**What is being asked**
Reproduce only the lines that run from the line containing "Knit Shirt+Belt for" to the end of the entries below, exactly as they stand.

**Exercise data**
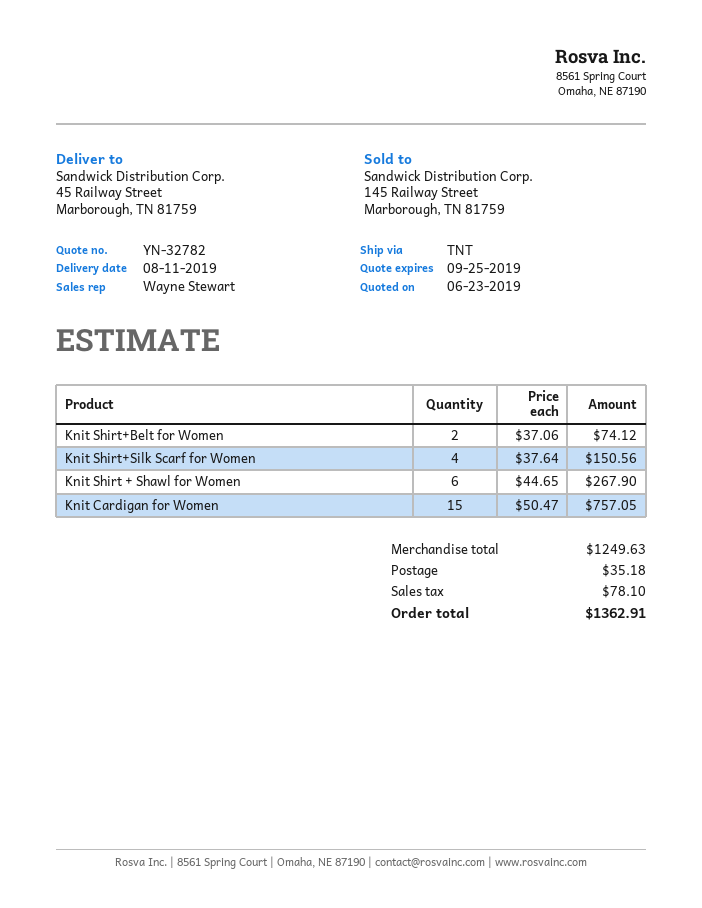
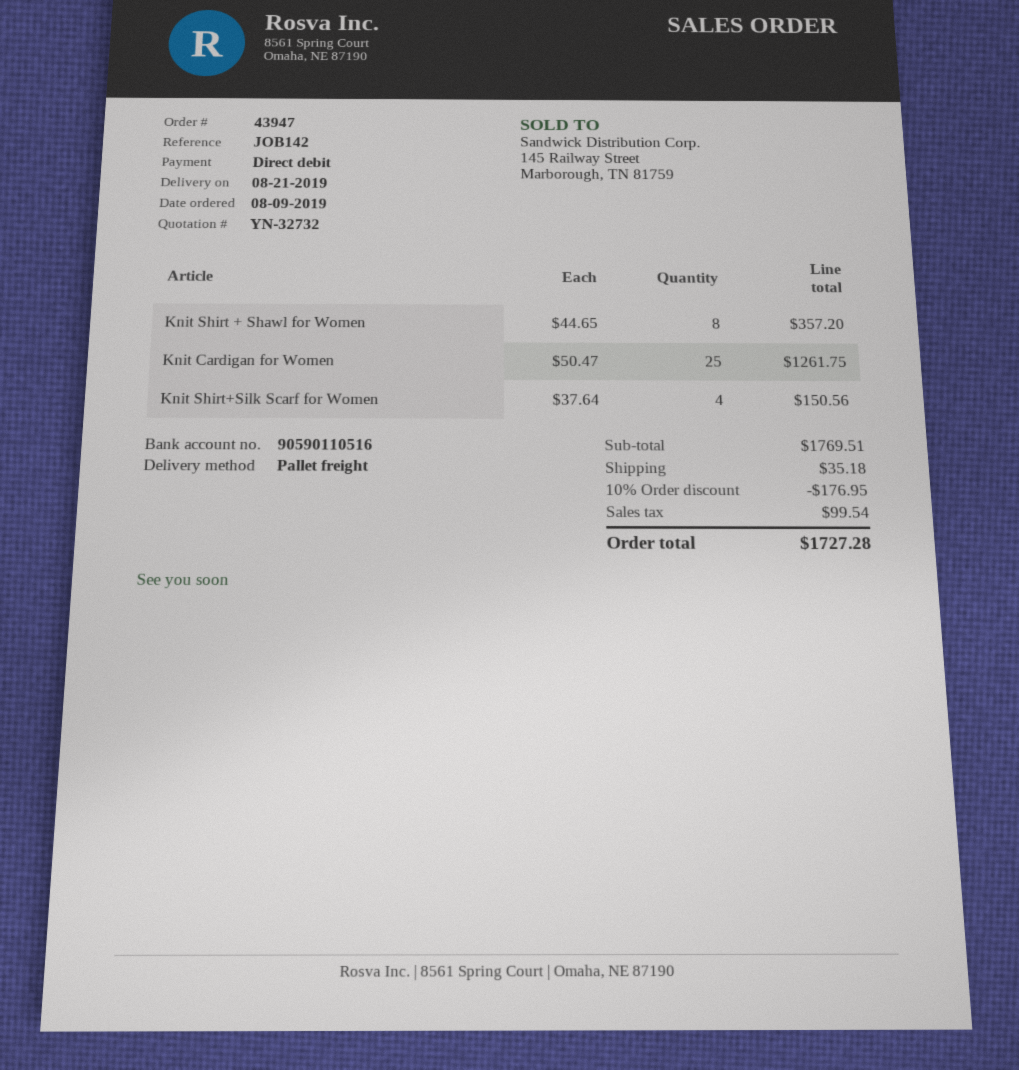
quote number: YN-32782 -> YN-32732
delivery date: 2019-08-11 -> 2019-08-21
shipping method: TNT -> pallet freight
Knit Shirt+Belt for Women: 2 x 37.06 = 74.12 -> none
Knit Shirt + Shawl for Women: 6 x 44.65 = 267.90 -> 8 x 44.65 = 357.20
Knit Cardigan for Women: 15 x 50.47 = 757.05 -> 25 x 50.47 = 1261.75
subtotal: 1249.63 -> 1769.51
discount: none -> 10% = 176.95
tax: 78.10 -> 99.54
total: 1362.91 -> 1727.28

**Solution to this problem**
Knit Shirt+Belt for Women: 2 x 37.06 = 74.12 -> none
Knit Shirt + Shawl for Women: 6 x 44.65 = 267.90 -> 8 x 44.65 = 357.20
Knit Cardigan for Women: 15 x 50.47 = 757.05 -> 25 x 50.47 = 1261.75
subtotal: 1249.63 -> 1769.51
discount: none -> 10% = 176.95
tax: 78.10 -> 99.54
total: 1362.91 -> 1727.28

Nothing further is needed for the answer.